Metadata-Version: 2.1
Name: cualgo
Version: 0.1.1
Summary: A Pytnon library containing basic algorithm with GPU-accelerated computing.
Home-page: https://github.com/anderson101866/cualgo
Download-URL: https://github.com/anderson101866/cualgo/archive/refs/tags/v0.1.1.tar.gz
Author: Anderson Meng
Author-email: andersonchi1018@gmail.com
License: MIT
Keywords: python,cuda,gpu,algorithm,numpy
Classifier: Development Status :: 4 - Beta
Classifier: Intended Audience :: Developers
Classifier: Topic :: Software Development :: Libraries
Classifier: License :: OSI Approved :: MIT License
Classifier: Programming Language :: Python :: 3
Classifier: Programming Language :: Python :: 3.7
Requires-Python: >=3.7
Description-Content-Type: text/markdown
License-File: LICENSE

# CuAlgo

CuAlgo is a Python library benefiting from GPU-accelerated computing, featuring a collection of fundamental algorithms implemented with CUDA. Currently, it includes the Floyd-Warshall algorithm for graph analysis, showcasing the potential of GPU acceleration.

## Key Features
#### Graph Algorithms: 
 - Floyd-Warshall algorithm

## Why CuAlgo?

- **Significant Speedup**: Experience substantial performance gains with CuAlgo's GPU-accelerated algorithms compared to their CPU approaches.
- **User-Friendly Python Interface**: CuAlgo provides convenient interface for Python users.
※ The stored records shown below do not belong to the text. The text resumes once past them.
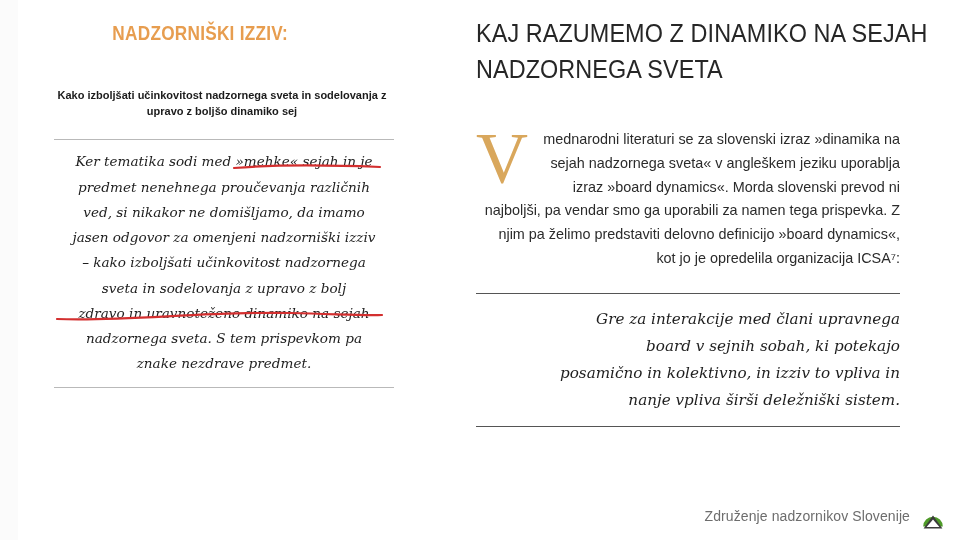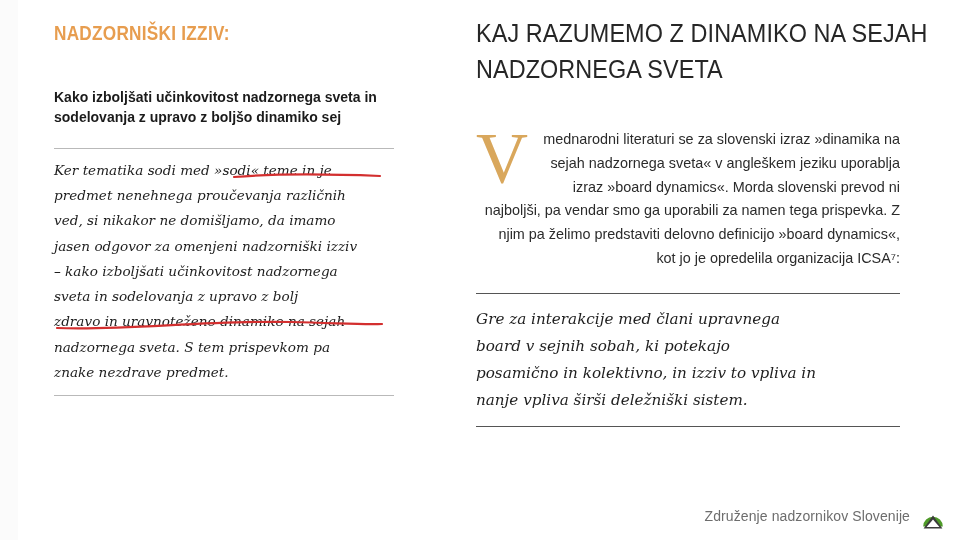--- a/index.html
+++ b/index.html
@@ -29,40 +29,41 @@
     left: 0; top: 0;
     width: 960px; height: 540px;
   }
 
   
   .col-left {
     position: absolute;
     left: 54px;
     top: 22px;
     width: 340px;
+    text-align: center;
   }
 
   .kicker {
     font-family: "Liberation Sans", sans-serif;
     font-weight: bold;
     font-size: 20px;
     letter-spacing: 0.3px;
     color: #e79d4f;
     text-transform: uppercase;
     transform: scaleX(0.86);
     transform-origin: left center;
     white-space: nowrap;
     margin: 0 0 44px 0;
     line-height: 1.1;
   }
 
   .lead {
     font-family: "Liberation Sans", sans-serif;
     font-weight: bold;
-    font-size: 14px;
+    font-size: 11px;
     line-height: 1.42;
     color: #1b1b1b;
     margin: 0 13px 20px 0;
     width: 336px;
   }
 
   .rule-light {
     border: 0;
     border-top: 1.3px solid #b9b9b9;
     margin: 0;
@@ -141,20 +142,21 @@
   }
 
   .quote-right {
     font-family: "DejaVu Serif", "Liberation Serif", serif;
     font-style: italic;
     font-size: 15.2px;
     line-height: 1.78;
     color: #1e1e1e;
     margin: 12px 0 12px 0;
     width: 424px;
+    text-align: right;
   }
   .quote-right .line { display: block; white-space: nowrap; }
 
   
   .footer {
     position: absolute;
     right: 14px;
     bottom: 10px;
     display: flex;
     align-items: center;
@@ -182,21 +184,21 @@
 
   <div class="col-left">
 
     <div class="kicker">NADZORNIŠKI IZZIV:</div>
 
     <div class="lead">Kako izboljšati učinkovitost nadzornega sveta in sodelovanja z upravo z boljšo dinamiko sej</div>
 
     <hr class="rule-light">
 
     <div class="quote-left">
-      <span class="line">Ker tematika sodi med »sodi« teme in je</span>
+      <span class="line">Ker tematika sodi med »mehke« sejah in je</span>
       <span class="line">predmet nenehnega proučevanja različnih</span>
       <span class="line">ved, si nikakor ne domišljamo, da imamo</span>
       <span class="line">jasen odgovor za omenjeni nadzorniški izziv</span>
       <span class="line">– kako izboljšati učinkovitost nadzornega</span>
       <span class="line">sveta in sodelovanja z upravo z bolj</span>
       <span class="line">zdravo in uravnoteženo dinamiko na sejah</span>
       <span class="line">nadzornega sveta. S tem prispevkom pa</span>
       <span class="line">znake nezdrave predmet.</span>
 
       <svg class="redmark redmark-1" width="150" height="12" viewBox="0 0 150 12">

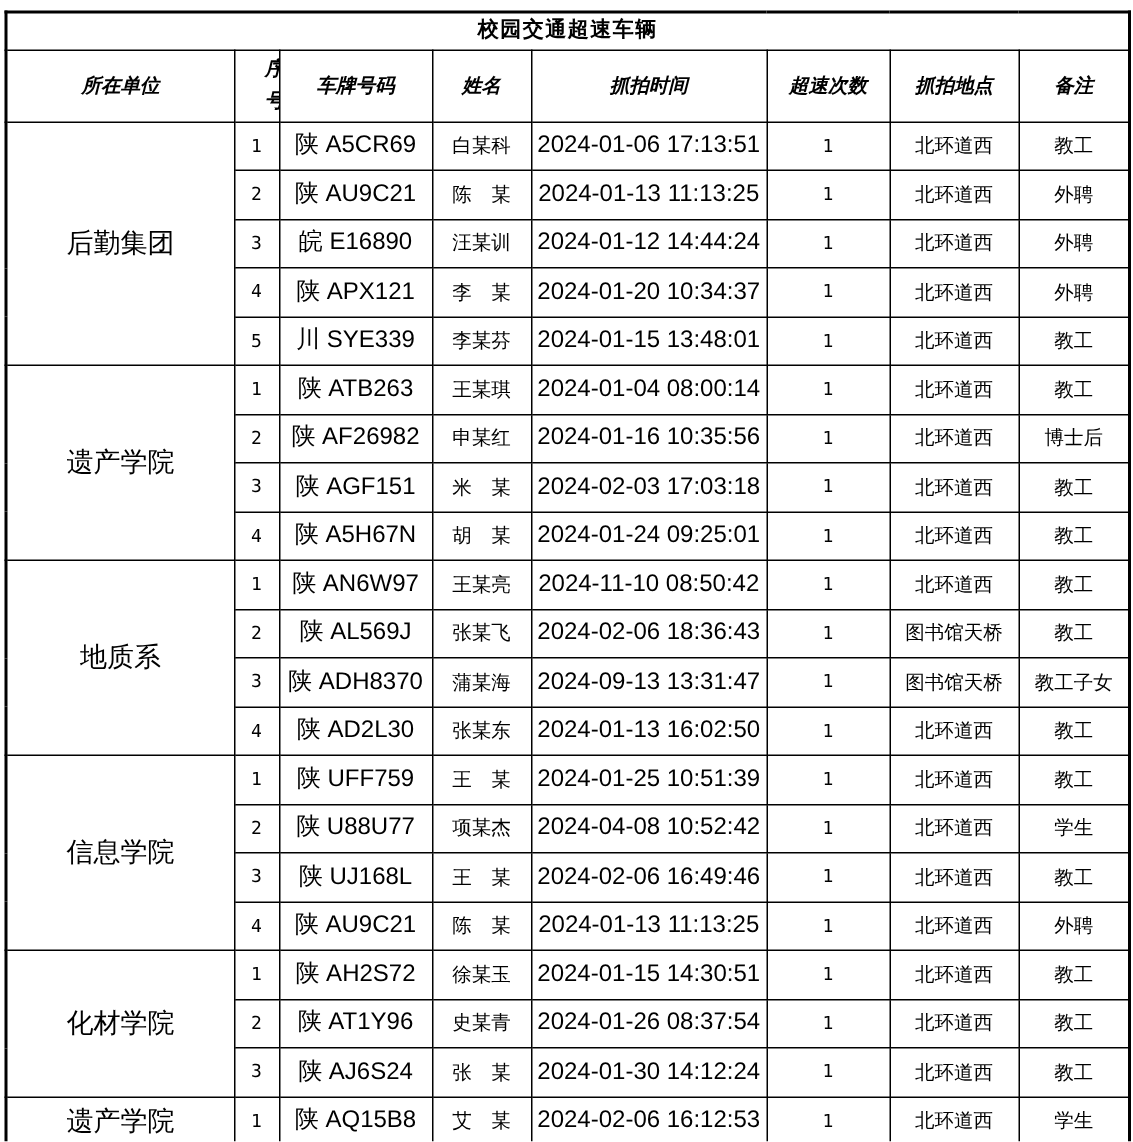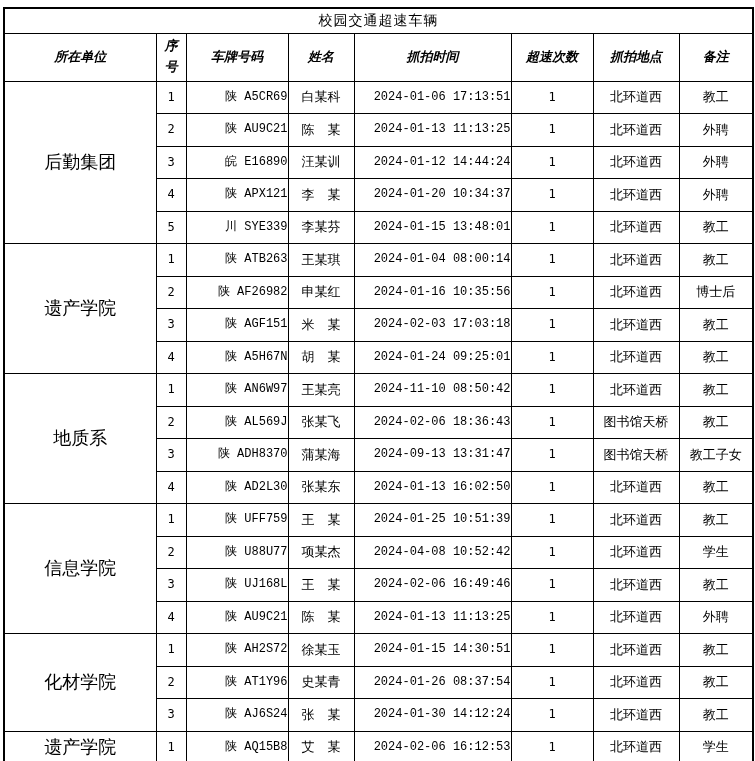--- a/index.html
+++ b/index.html
@@ -31,41 +31,40 @@
     border: 1px solid #000;
     text-align: center;
     vertical-align: middle;
     padding: 0;
     overflow: hidden;
     line-height: 1.25;
   }
   tr.title-row { height: 25px; }
   tr.title-row th {
     font-size: 14px;
-    font-weight: normal;
+    font-weight: bold;
     letter-spacing: 1px;
   }
   tr.header-row { height: 48px; font-style: italic; }
   tr.header-row th {
     font-size: 13px;
     font-weight: bold;
   }
-  tr.header-row th.h-no { padding: 0 8px; line-height: 1.6; }
+  tr.header-row th.h-no { padding: 0 20px; line-height: 1.6; }
   tbody tr { height: 32.5px; }
   tbody td { font-size: 13px; }
   td.c-unit { font-size: 18px; }
   td.c-no, td.c-count {
     font-family: "DejaVu Sans Mono", "Liberation Mono", monospace;
     font-size: 12px;
   }
   td.c-plate, td.c-time {
-    font-family: Liberation Mono, monospace;
-    font-size: 12px;
+    font-family: Liberation Sans, sans-serif;
+    font-size: 16px;
     white-space: pre;
-    text-align: right;
   }
 </style>
 </head>
 <body>
 
 <div class="page">
   <table class="speed-table">
     <colgroup>
       <col style="width:152px">
       <col style="width:30px">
It is compatible with **NumPy**, allowing for easy data interchange with existing scientific computing workflows. Ensuring that python developers can leverage GPU acceleration without delving into CUDA programming details.
- **Cross-Platform Compatibility**: Developed with CMake, CuAlgo supports cross-platform development, enabling seamless compilation on various operating systems.

## Performance Evaluation
Explore different implementations of the Floyd-Warshall algorithm using datasets of sizes N=40, N=1000, and N=2000. This section presents a comprehensive analysis of the efficiency improvements achieved through GPU acceleration.

### Methodology
- **CPU Version**: The algorithm is executed on the CPU without GPU acceleration.
- **CPU (12 threads) Version**: Runs on the CPU with 12 threads using OpenMP.
- **GPU (Unoptimized) Version**: Initial GPU implementation with similar parallelism as the next GPU (Optimized) Version.
- **GPU (Optimized) Version**: GPU implementation with optimizations, including loop/block unrolling, dynamic parallelism, and coalesced memory access, fully leveraging GPU resources efficiently.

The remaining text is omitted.